Now, you’ll have to pry the Michigan-Ohio State game out of FOX’s cold dead hands but, if Amazon or Apple wants this to work, they’ll pay the money that would put any other Big Ten game in play for them. That is the only way you convince the average fan to pay more for the services they don’t already have. Money obviously isn’t an issue for Amazon and Apple, Jeff Bezos and Tim Cook could realistically be under the impression they are actually buying the physical states that make up the Big Ten.

If Amazon is the winning bid, their football profile is off to an impressive start. The Sports Business Journal reports they are among the leaders for NFL Sunday Ticket to pair with their current national games, a deal believed to be worth $2 billion per year. Add major Big Ten games to the mix and it won’t be long until other conferences are interested in joining the platform.

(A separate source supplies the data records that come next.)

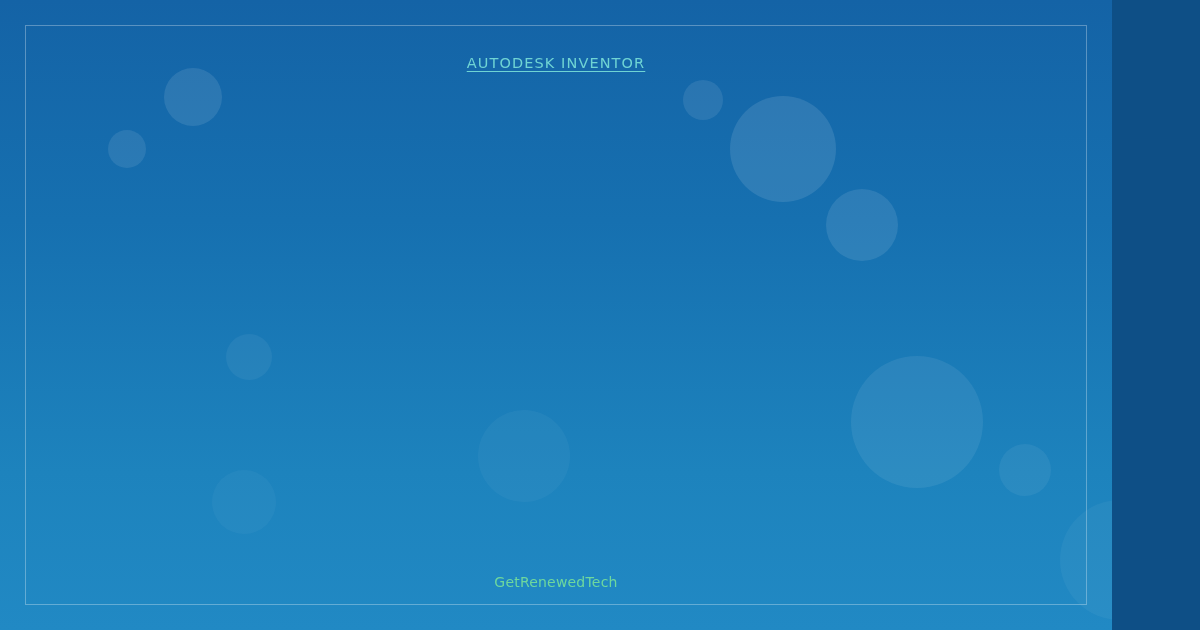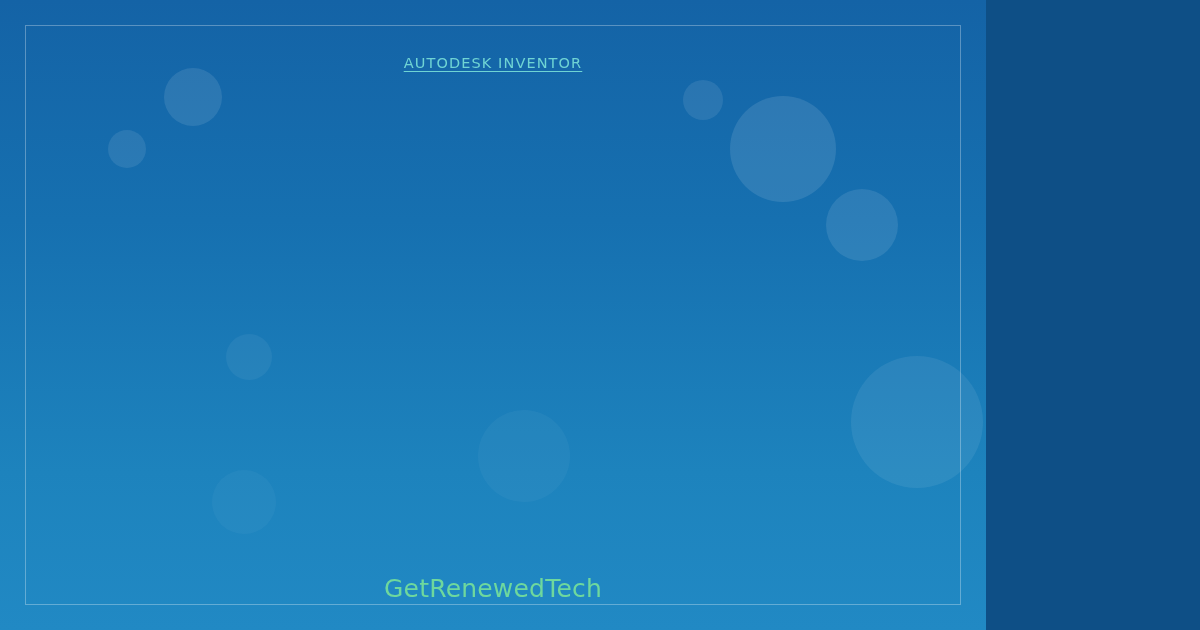--- a/index.html
+++ b/index.html
@@ -3,21 +3,21 @@
 <meta charset="utf-8">
 <style>
   html, body {
     margin: 0;
     padding: 0;
     background: #0e4f86;
   }
 
   #banner {
     position: relative;
-    width: 986px;
+    width: 1112px;
     height: 630px;
     overflow: hidden;
     background: linear-gradient(to bottom, #1463a6 0%, #1670b0 35%, #1d83bd 75%, #2189c4 100%);
     font-family: "DejaVu Sans", "Liberation Sans", sans-serif;
     box-sizing: border-box;
   }
 
   
   #decor {
     position: absolute;
@@ -83,21 +83,21 @@
     text-shadow: 2px 2px 3px rgba(0,40,70,0.45);
     letter-spacing: -0.2px;
   }
 
   #footer {
     position: absolute;
     left: 0;
     right: 0;
     top: 574px;
     text-align: center;
-    font-size: 25px;
+    font-size: 14px;
     font-weight: 400;
     color: #6ed89d;
     letter-spacing: 0.2px;
   }
 </style>
 </head>
 <body>
 
 <div id="banner">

For Apple, it would be a new sporting venture to pair with their national MLB games, giving them an extended profile. Not shockingly, they are also in the mix for the NFL’s Sunday Ticket package according to Sports Business Journal. All of this means I could eventually watch one of these games on my watch. We truly are living in the time of The Jetsons.

If not now, soon. Amazon and Apple don’t just go away. Clearly, they are interested in being major players in sports streaming and have the money necessary to get a seat at that table. If not the Big Ten, another college conference will be on board, but make no mistake – the Big Ten would be a major pelt on the wall for either company. Speaking of walls, this news may mean it is time to add another TV to yours. Amazon has some great deals right now.